NABE's November forecast put GDP growth this year at 2.5 percent.
The slight upward revision occurred even though the forecasters now believe housing construction will plunge by 14.9 percent this year. That would be nearly three times bigger than the 5.5 percent fall in residential construction they had projected in the earlier survey.
Construction spending dropped by 4.2 percent for all of last year. That decline was a chief factor in the economy's sluggish growth in the second half of last year. Thousands of construction workers lost their jobs and home builders struggled with slumping sales as the five-year housing boom ended abruptly.
But the economic forecasters see a cushion to the sharp drop in housing -- stronger than previously expected consumer spending. This measure will grow by 3.2 percent this year, the same as last year, the panel said.
The forecasters also saw good news on inflation.
They predicted that consumer prices will rise by just 1.9 percent this year, down sharply from the 3.2 percent increase on an annual basis last year and the best showing in five years.
The Federal Reserve had lifted interest rates for two years, with the last increase in June, in hopes of slowing growth enough to dampen inflation, but not too much that it would cause a recession.

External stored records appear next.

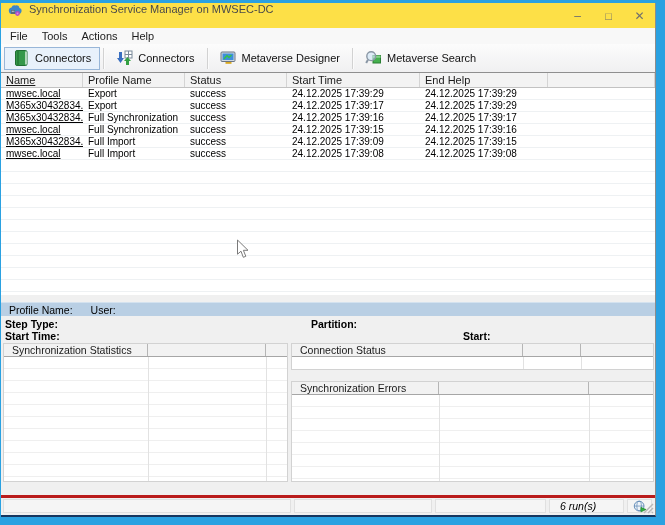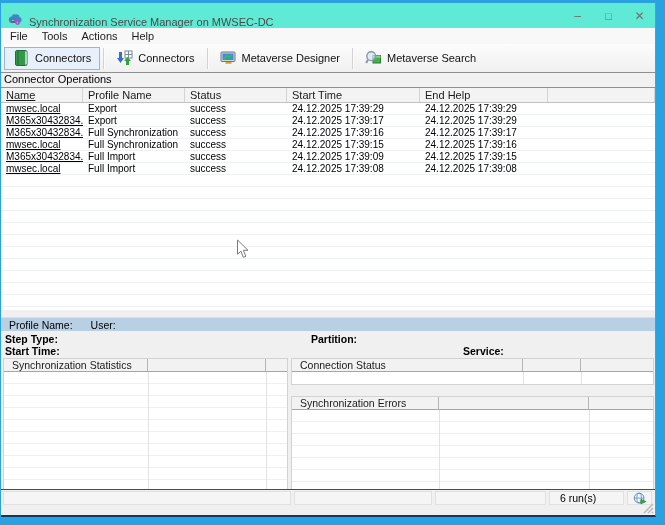--- a/index.html
+++ b/index.html
@@ -12,7 +12,7 @@
   #window{position:absolute;left:1px;top:3px;width:655px;height:514px;background:#f0f0f0;
           border-right:1px solid #8c8c8c;border-bottom:2px solid var(--accent);}
   
-  .titlebar{position:relative;height:25px;background:#5eead4;display:flex;align-items:flex-end;}
+  .titlebar{position:relative;height:25px;background:#fde047;display:flex;align-items:flex-start;}
   .titlebar .appicon{width:16px;height:16px;margin-left:6px;flex:0 0 auto;}
   .titlebar .title{font-size:11px;color:#4a4a4a;margin-left:6px;white-space:nowrap;}
   .wctrl{position:absolute;right:0;top:0;height:25px;display:flex;}

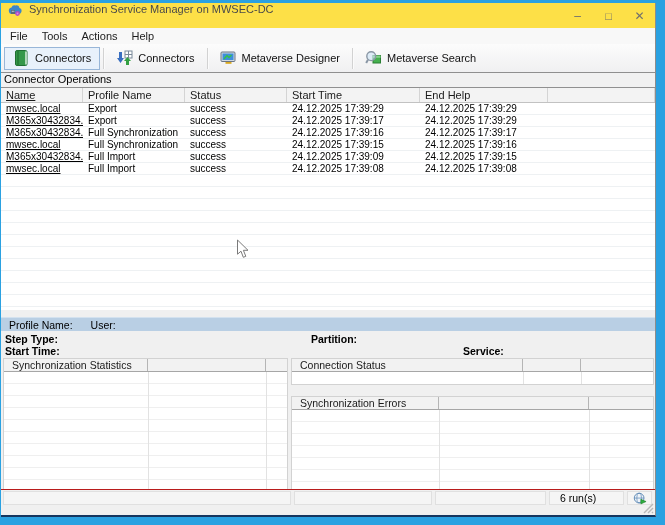--- a/index.html
+++ b/index.html
@@ -145,9 +145,6 @@
     </div>
   </div>
 
-  <div class="capbar">
-    <span>Connector Operations</span>
-  </div>
 
   <div class="thead">
       <div class="hcell c0">Name</div>

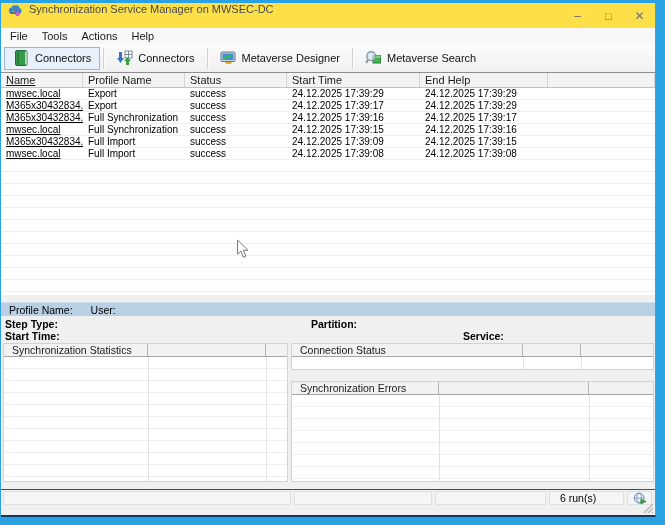--- a/index.html
+++ b/index.html
@@ -211,7 +211,7 @@
     <span class="dlabel" style="left:290px;top:2px;padding-left:20px;">Partition:</span>
     <span class="dlabel" style="left:4px;top:14px;">Start Time:</span>
     <span class="dlabel" style="left:290px;top:26px;">End Time:</span>
-    <span class="dlabel" style="left:462px;top:14px;">Service:</span>
+    <span class="dlabel" style="left:462px;top:14px;">Start:</span>
 
     <div class="listbox" style="left:2px;top:27px;width:285px;height:139px;">
       <div class="lhead">

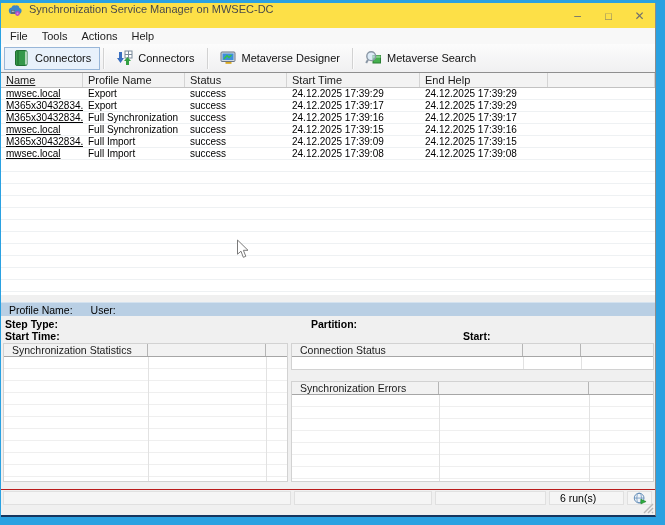--- a/index.html
+++ b/index.html
@@ -60,8 +60,8 @@
     background-image:repeating-linear-gradient(to bottom,#ffffff 0px,#ffffff 11px,#efefef 11px,#efefef 12px);}
   .vline{position:absolute;width:1px;background:#e2e2e2;}
   
-  .statusbar{position:absolute;left:0;right:0;bottom:0;height:26px;background:#f0f0f0;
-             border-top:1px solid #b91c1c;}
+  .statusbar{position:absolute;left:0;right:0;bottom:0;height:20px;background:#f0f0f0;
+             border-top:3px solid #b91c1c;font-style:italic;}
   .spanel{position:absolute;top:1px;height:14px;background:#f5f5f5;border:1px solid #e0e0e0;
           font-size:10.5px;color:#000;line-height:13px;}
   .grip{position:absolute;right:1px;bottom:1px;width:12px;height:12px;}

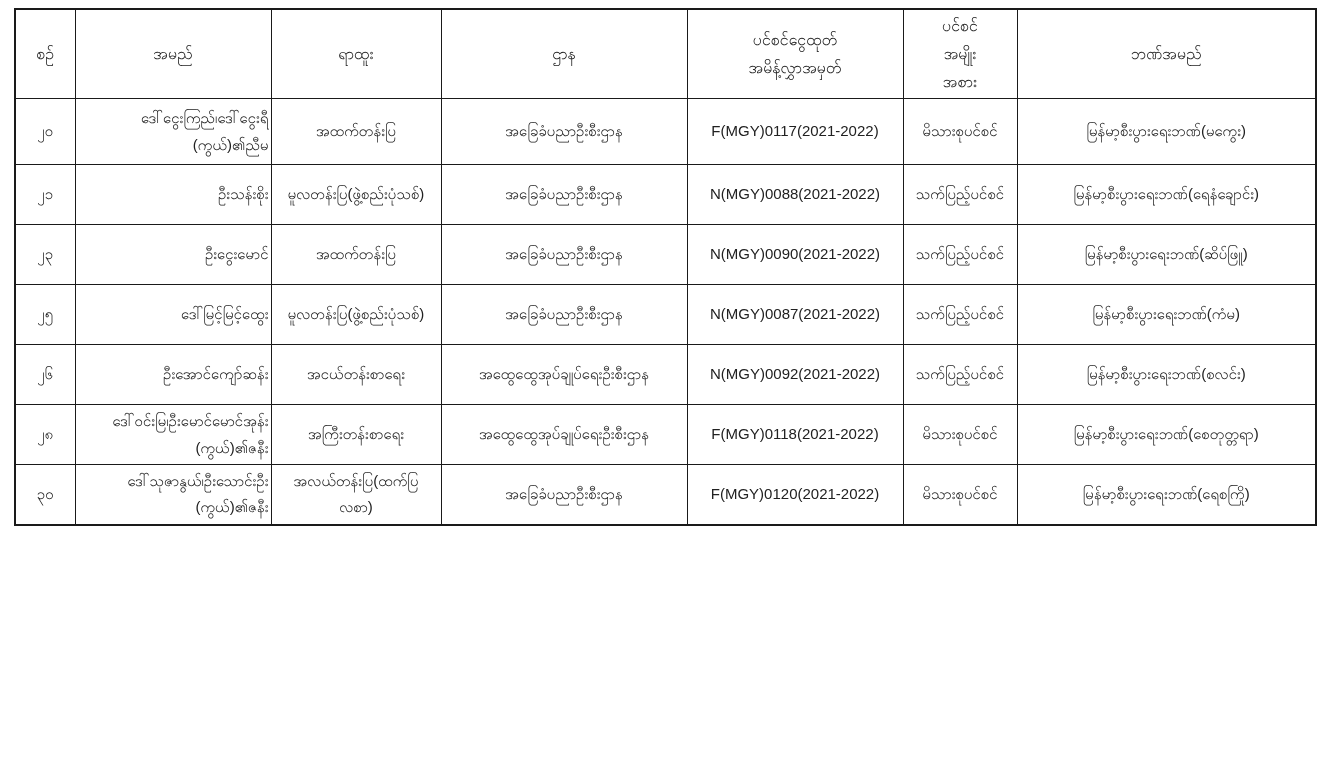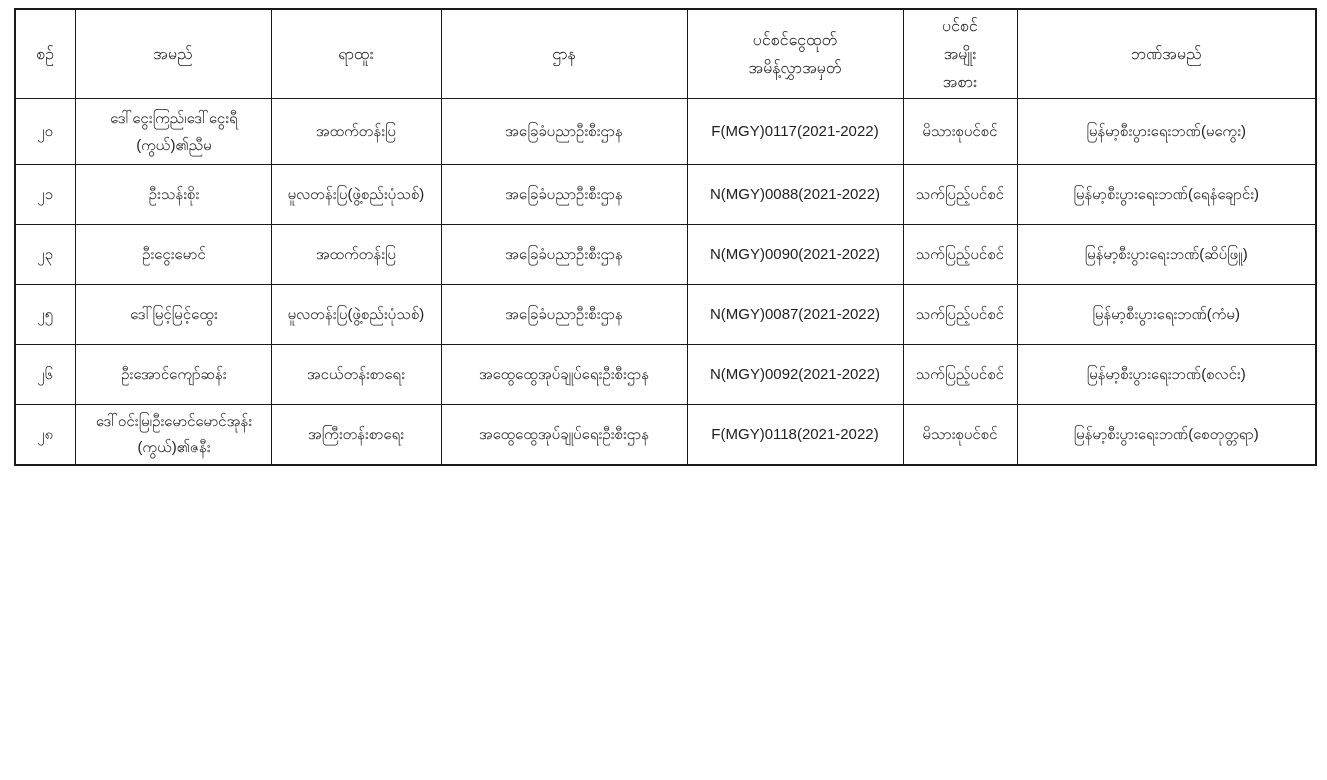--- a/index.html
+++ b/index.html
@@ -43,7 +43,7 @@
   }
   .pension-table tr.tall td { height: 66px; }
   .pension-table td.cell-name {
-    text-align: center;
+    text-align: right;
     padding: 2px 2px 2px 4px;
   }
   .pension-table td.cell-no { padding: 2px 4px; }

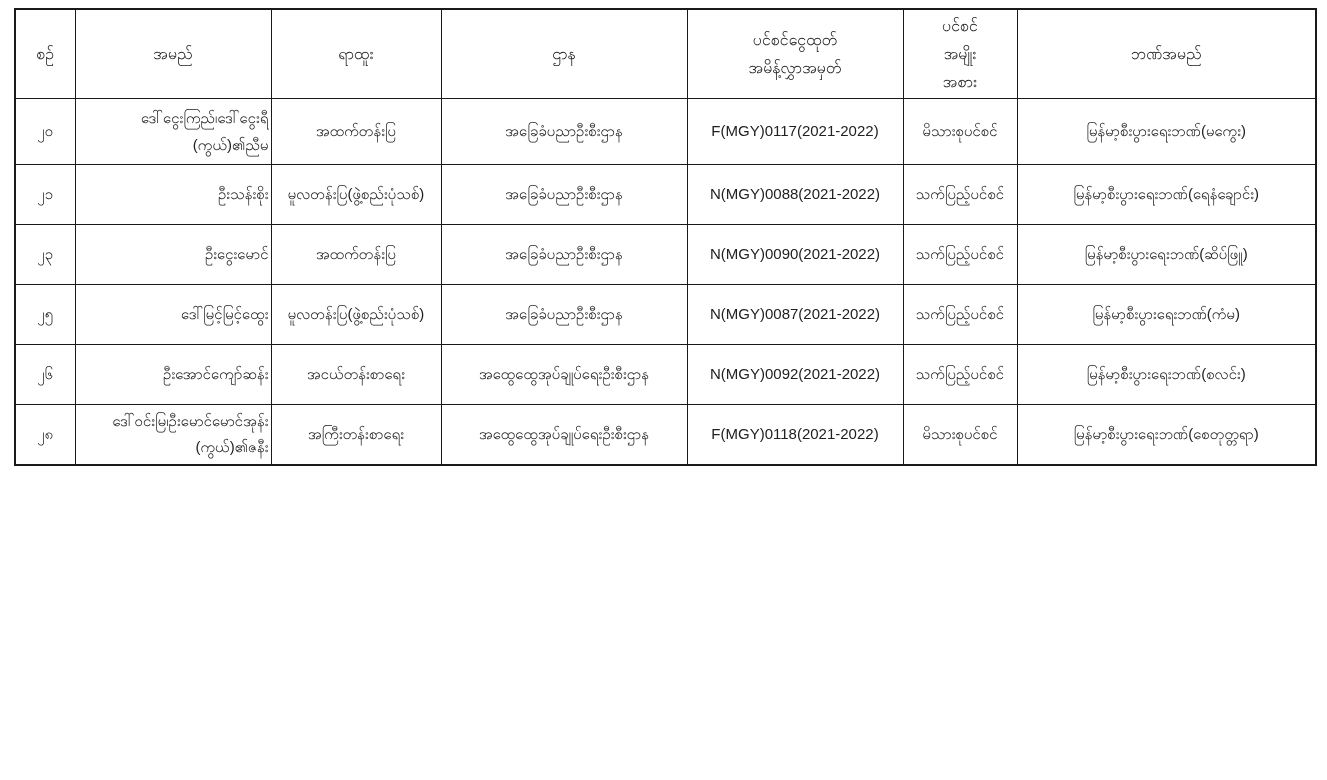--- a/index.html
+++ b/index.html
@@ -133,6 +133,16 @@
         <td>မိသားစုပင်စင်</td>
         <td>မြန်မာ့စီးပွားရေးဘဏ်(စေတုတ္တရာ)</td>
       </tr>
+      <tr>
+        <td class="cell-no">၃၀</td>
+        <td class="cell-name">ဒေါ်သုဇာနွယ်၊ဦးသောင်းဦး
+(ကွယ်)၏ဇနီး</td>
+        <td>အလယ်တန်းပြ(ထက်ပြလစာ)</td>
+        <td>အခြေခံပညာဦးစီးဌာန</td>
+        <td>F(MGY)0120(2021-2022)</td>
+        <td>မိသားစုပင်စင်</td>
+        <td>မြန်မာ့စီးပွားရေးဘဏ်(ရေစကြို)</td>
+      </tr>
     </tbody>
   </table>
 </div>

"The forecast we are presenting is the picture of a soft landing," said Carl Tannenbaum, NABE's president and the chief economist at LaSalle Bank/ABN AMRO in Chicago.
As housing stabilizes, the forecasters are looking for GDP growth to rebound to 3 percent next year.
Because of the slowdown in growth, the forecasters predicted the unemployment rate will tick up modestly to 4.7 percent this year and 4.8 percent next year. The rate averaged 4.6 percent last year, the lowest in six years.
The forecasters now believe the Fed will be content to remain on hold for the entire year. In November, they predicted the Fed would cut interest rates twice this year to jump-start a sluggish economy.
"The economic expansion seems to be facing fewer risks today than it did when we took past surveys," Tannenbaum said.
"The drop in risks plus the moderation in inflation will allow the Fed to stay on hold," he said.